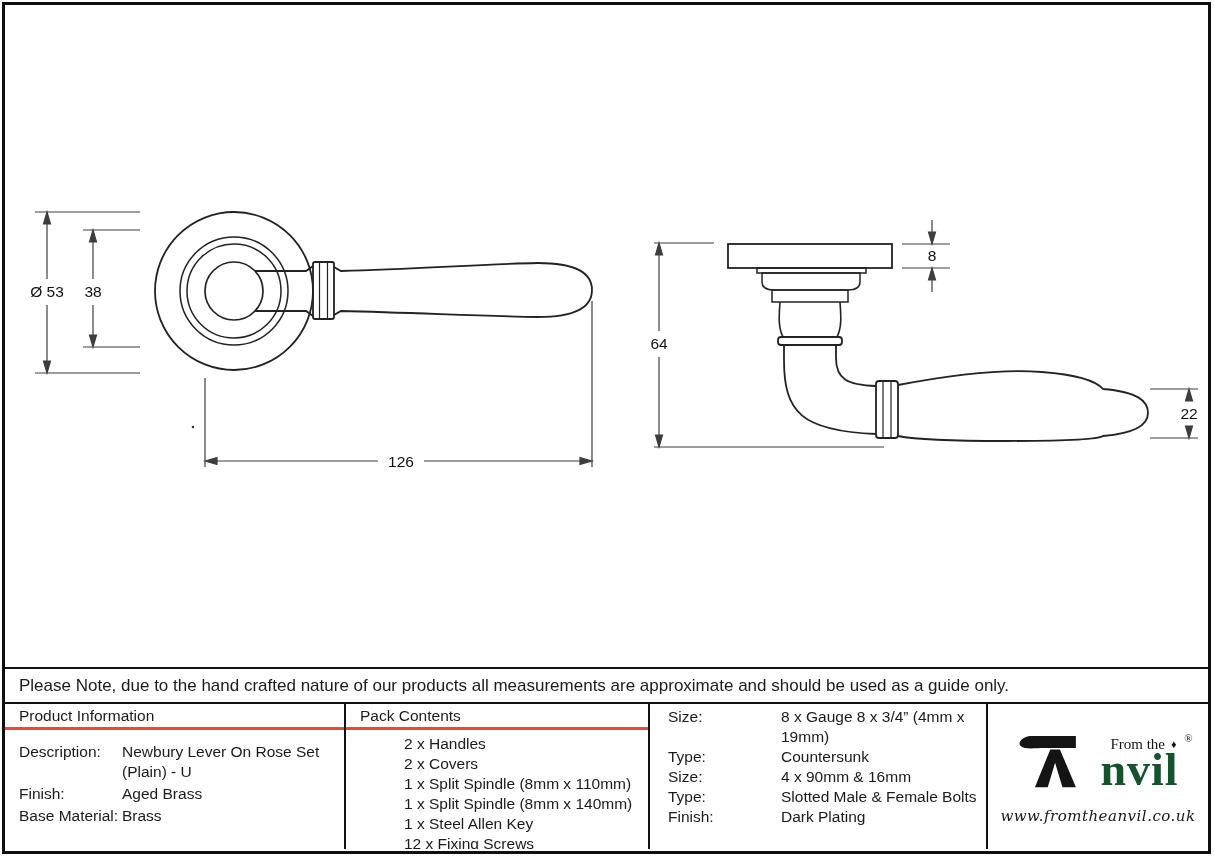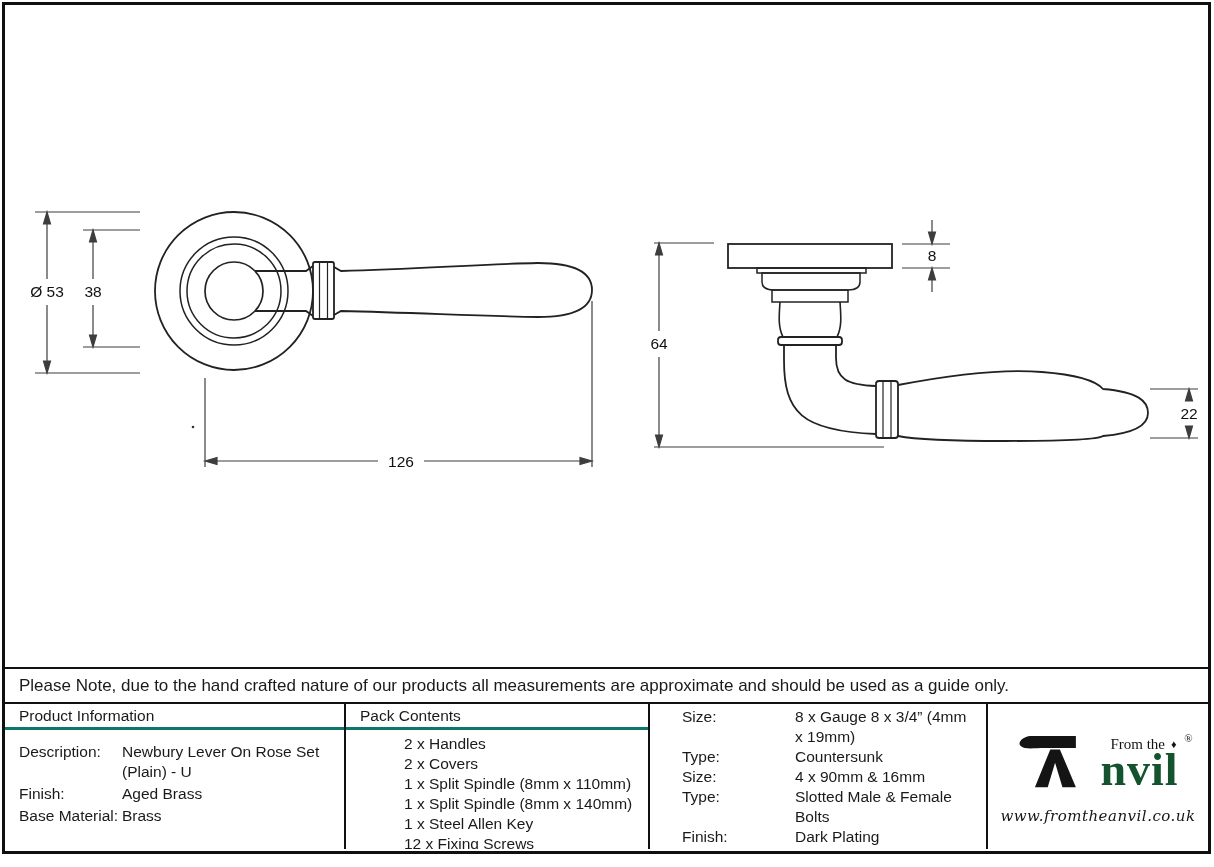--- a/index.html
+++ b/index.html
@@ -17,7 +17,7 @@
   .col-pc{width:304px;}
   .col-fs{width:338px;}
   .col-logo{flex:1;}
-  .col-header{box-sizing:border-box;height:26px;border-bottom:3px solid #0f766e;display:flex;align-items:center;
+  .col-header{box-sizing:border-box;height:26px;border-bottom:3px solid #ef4444;display:flex;align-items:center;
               padding-left:14px;font-size:15.5px;}
   .col-body{padding:3px 0 0 0;}
   .kv-row{display:flex;font-size:15.5px;line-height:20px;}

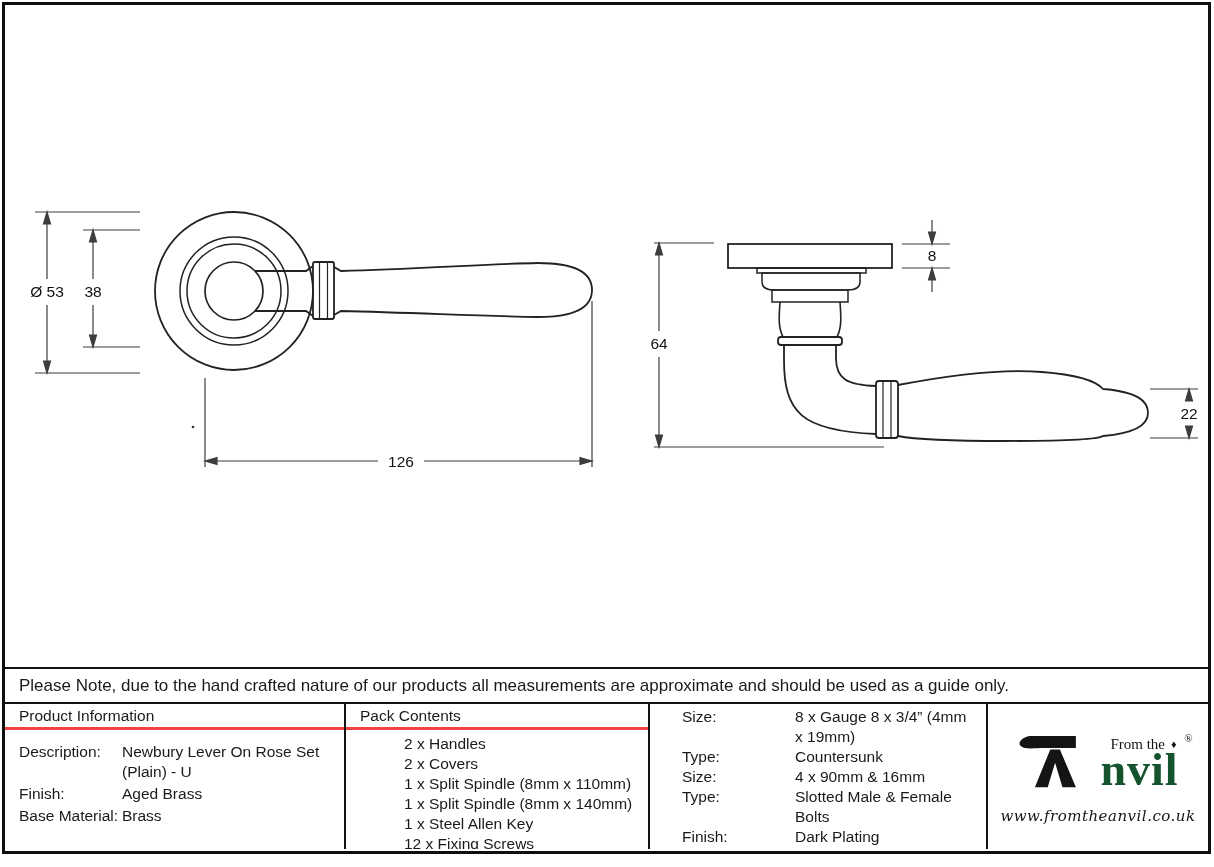--- a/index.html
+++ b/index.html
@@ -27,7 +27,7 @@
   .pi-body .kv-row:first-child{margin-top:9px;}
   .pi-body .kv-row:nth-child(3){margin-top:2px;}
   .fs-body .kv-row{line-height:20px;}
-  .fs-body .kv-label{flex:0 0 113px;padding-left:32px;}
+  .fs-body .kv-label{flex:0 0 113px;padding-left:18px;}
   .list-body{padding-top:4px;}
   .list-line{font-size:15.5px;line-height:20px;padding-left:14px;margin-left:44px;}
   .logo-cell{display:flex;flex-direction:column;align-items:center;justify-content:center;height:100%;}

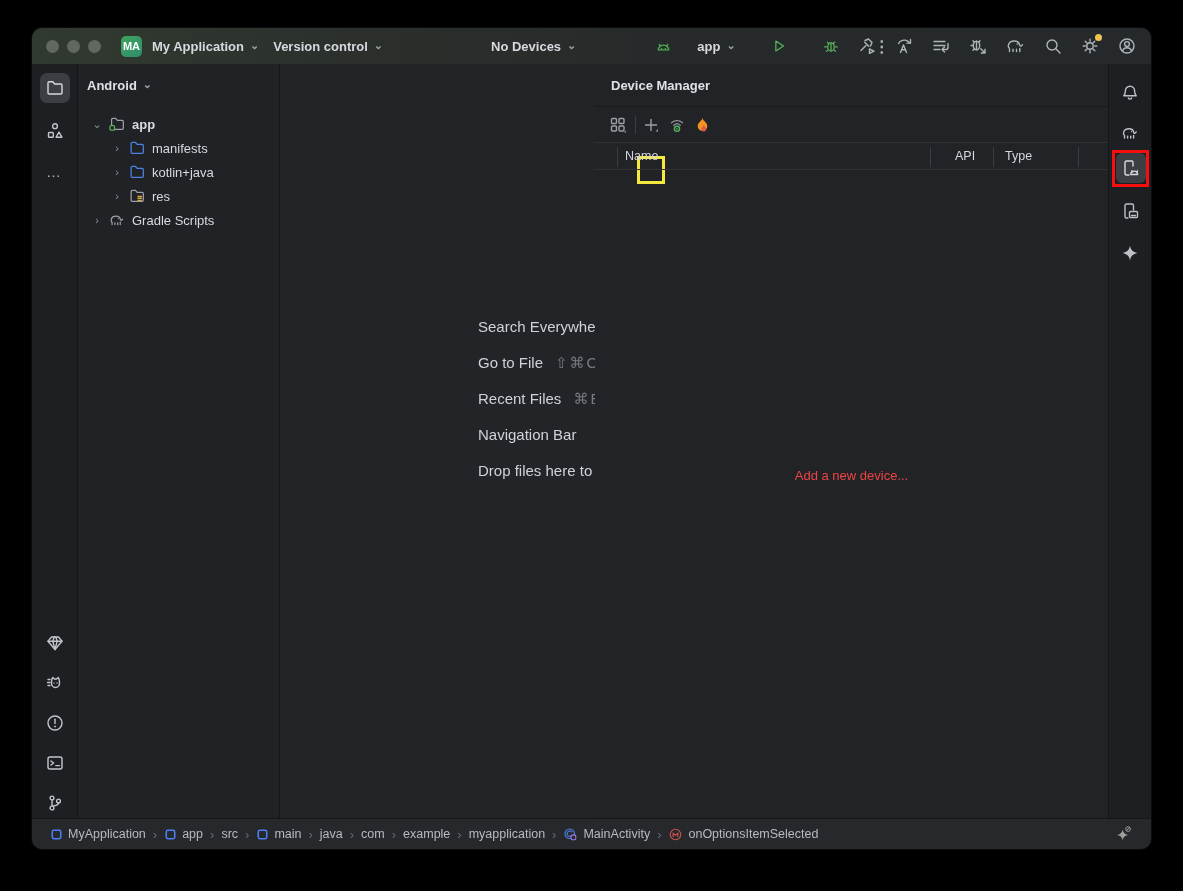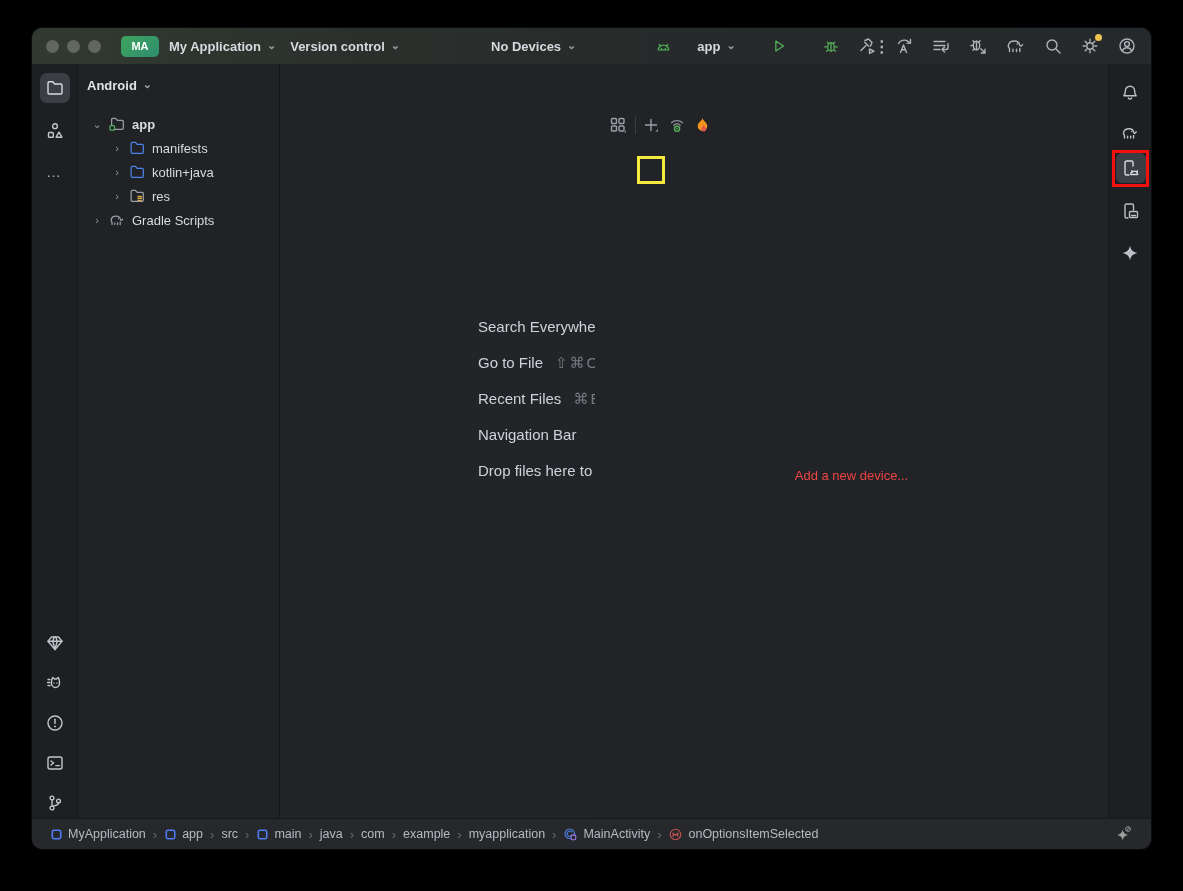--- a/index.html
+++ b/index.html
@@ -9,7 +9,7 @@
   .titlebar{position:absolute;left:0;top:0;width:100%;height:36px;background:linear-gradient(90deg,#313a30 0%,#2b302c 28%,#272a2a 55%,#26292b 100%);display:flex;align-items:center;color:#d6d9de;font-size:13px;}
   .lights{display:flex;gap:8px;margin-left:14px;}
   .light{width:13px;height:13px;border-radius:50%;background:#62675f;}
-  .proj-badge{width:38px;height:21px;border-radius:5px;background:linear-gradient(140deg,#3fa45d,#2e8d6e);color:#fff;font-weight:bold;font-size:11px;display:flex;align-items:center;justify-content:center;margin-left:20px;}
+  .proj-badge{width:21px;height:21px;border-radius:5px;background:linear-gradient(140deg,#3fa45d,#2e8d6e);color:#fff;font-weight:bold;font-size:11px;display:flex;align-items:center;justify-content:center;margin-left:20px;}
   .tb-item{display:flex;align-items:center;gap:6px;margin-left:10px;white-space:nowrap;font-weight:bold;}
   .chev{color:#9aa0a6;font-size:11px;transform:translateY(-1px);}
   .tb-center{position:absolute;left:451px;top:0;height:36px;display:flex;align-items:center;gap:24px;margin-left:8px;}

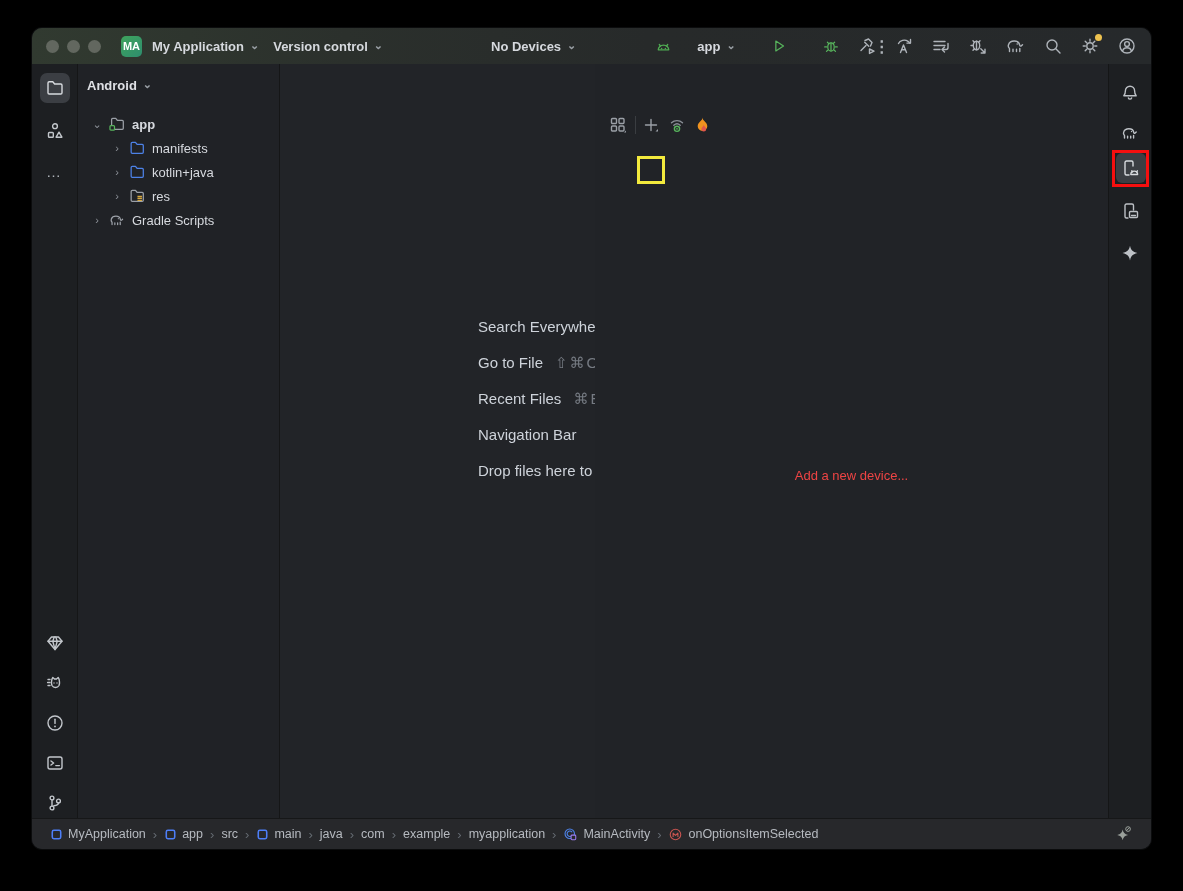--- a/index.html
+++ b/index.html
@@ -309,6 +309,9 @@
   </div>
 
   <div class="dm">
+    <div class="dm-title-row">
+      <span class="dm-title">Device Manager</span>
+    </div>
     <div class="dm-toolbar">
       <span class="t-ic" style="left:13px;">
         <svg class="ic" width="20" height="20" viewBox="0 0 20 20">

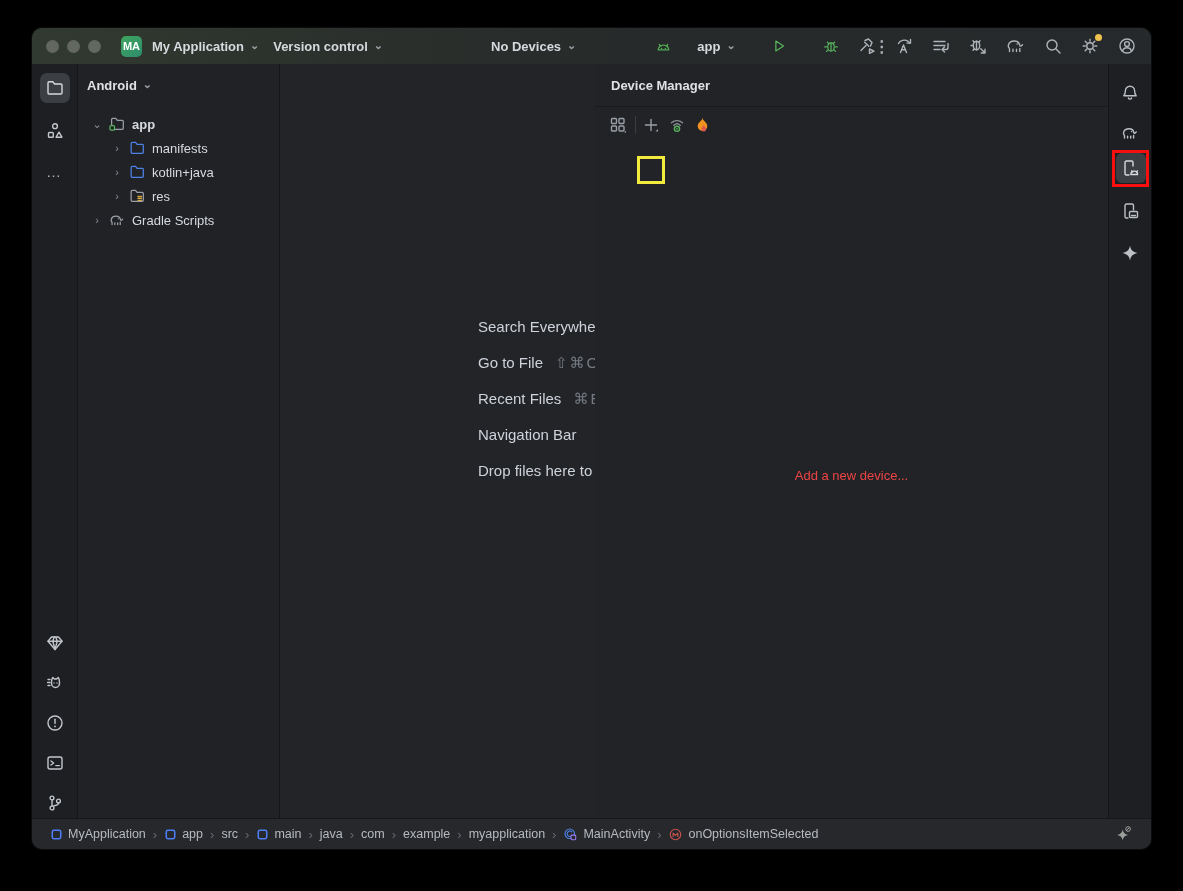--- a/index.html
+++ b/index.html
@@ -350,6 +350,15 @@
       </span>
       <span class="yellow-box"></span>
     </div>
+    <div class="dm-thead">
+      <span class="th-sep" style="left:22px;"></span>
+      <span class="th" style="left:30px;">Name</span>
+      <span class="th-sep" style="left:335px;"></span>
+      <span class="th" style="left:360px;">API</span>
+      <span class="th-sep" style="left:398px;"></span>
+      <span class="th" style="left:410px;">Type</span>
+      <span class="th-sep" style="left:483px;"></span>
+    </div>
     <div class="dm-link">Add a new device...</div>
   </div>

■ **Task**
For each line of the entries that holds the word "label", pull that line out.

■ **Reply**
-  .fs-body .kv-label{flex:0 0 113px;padding-left:32px;}
+  .fs-body .kv-label{flex:0 0 113px;padding-left:18px;}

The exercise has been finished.